Code Quality & Safety

  • Correctness: The diff logic correctly assumes append-only historical_block_hashes and immutable config/validators. The boundary check for anchor snapshots (slot / INTERVAL > base.slot / INTERVAL) is correct.
  • SSZ Safety: HistoricalBlockHashesTail properly uses SszList with the same limit as the full list, ensuring encoding consistency.
  • Memory Safety: The DiffBase capture before state consumption (line 559 in blockchain/src/store.rs) correctly avoids cloning the multi-MB historical hashes list.
  • Error Handling: The transition from insert_state to insert_state_with_diff in tests properly uses the genesis snapshot as the diff base.

Minor Suggestions

  • Documentation: Add a comment in reconstruct_state explaining why diffs is never empty when reaching the reconstruct call to prevent future refactors from breaking the invariant.
  • Metrics: Consider adding a counter for cache hits vs. reconstructions to monitor performance in production.

Consensus Security

The reconstruction logic preserves all consensus-critical fields (latest_justified, latest_finalized, justification fields) verbatim from the diff.

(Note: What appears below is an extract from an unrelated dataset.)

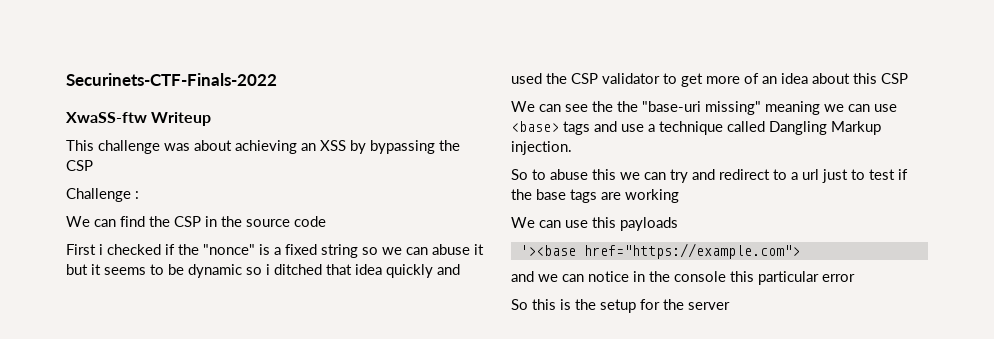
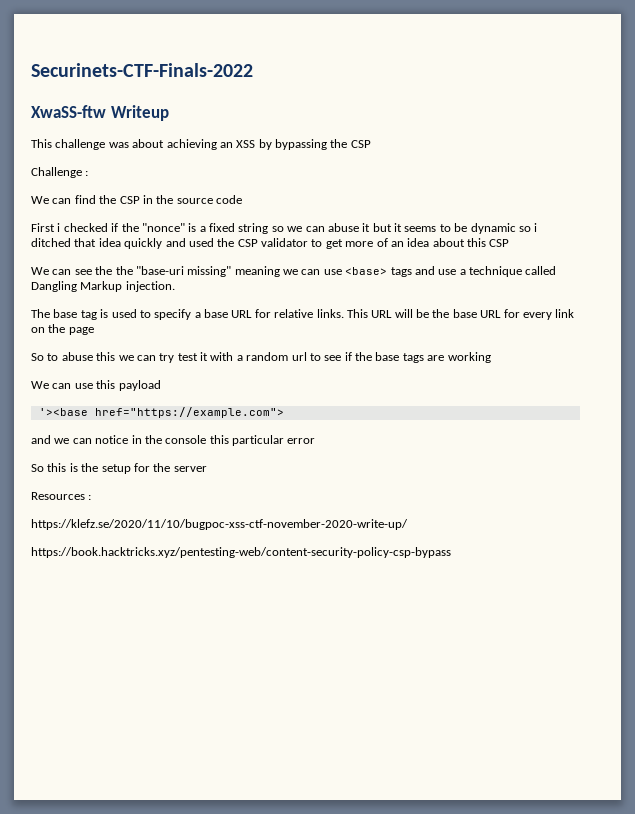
(572, 148) none -> [31,309,575,320] [31,324,94,335] // The base tag is used to specify a base URL for relative links. This URL will be the base URL for every link on the page
[692,169,895,183] and redirect to a url just to test -> [177,352,342,361] test it with a random url to see
[620,217,678,231] payloads -> [118,380,161,391] payload
(730, 306) none -> [31,492,92,500] [31,519,408,530] [31,547,451,558] // Resources : // https://klefz.se/2020/11/10/bugpoc-xss-ctf-november-2020-write-up/ // https://book.hacktricks.xyz/pentesting-web/content-security-policy-csp-bypass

The latest_block_header is retrieved from the BlockHeaders table, which preserves the state_root that was computed when the block was imported. This maintains the cryptographic link between the reconstructed state and the block root.

Verdict: Approved with minor defensive programming suggestions.


Automated review by Kimi (Moonshot AI) · kimi-k2.5 · custom prompt

@github-actions

Copy link
Copy Markdown

🤖 Codex Code Review

  1. Medium: crates/storage/src/state_diff.rs and crates/storage/src/store.rs make the diff format depend on “parent historical_block_hashes is an exact prefix of child” but only validate len >= base_hbh_len. If that invariant is ever broken by a future STF change or bad DB repair, reconstruction will silently fabricate the wrong state; for one subset of failures it will instead panic on assert! during block import. In consensus code, this should be a fallible check with enough base metadata to validate the prefix/root relationship explicitly.

  2. Medium: crates/storage/src/store.rs, crates/storage/src/store.rs, and crates/storage/src/store.rs add a fairly expensive cold path. reconstruct_state() opens a fresh begin_read() for every diff hop, and get_state() / insert_state_with_diff() deep-clone full States into and out of the LRU. In the worst case that is roughly 1024 diff hops, so one cache miss turns into thousands of DB-read creations plus multiple multi-MB copies. Reusing a single read view for reconstruction and caching Arc<State>-style values would avoid a noticeable restart/RPC regression.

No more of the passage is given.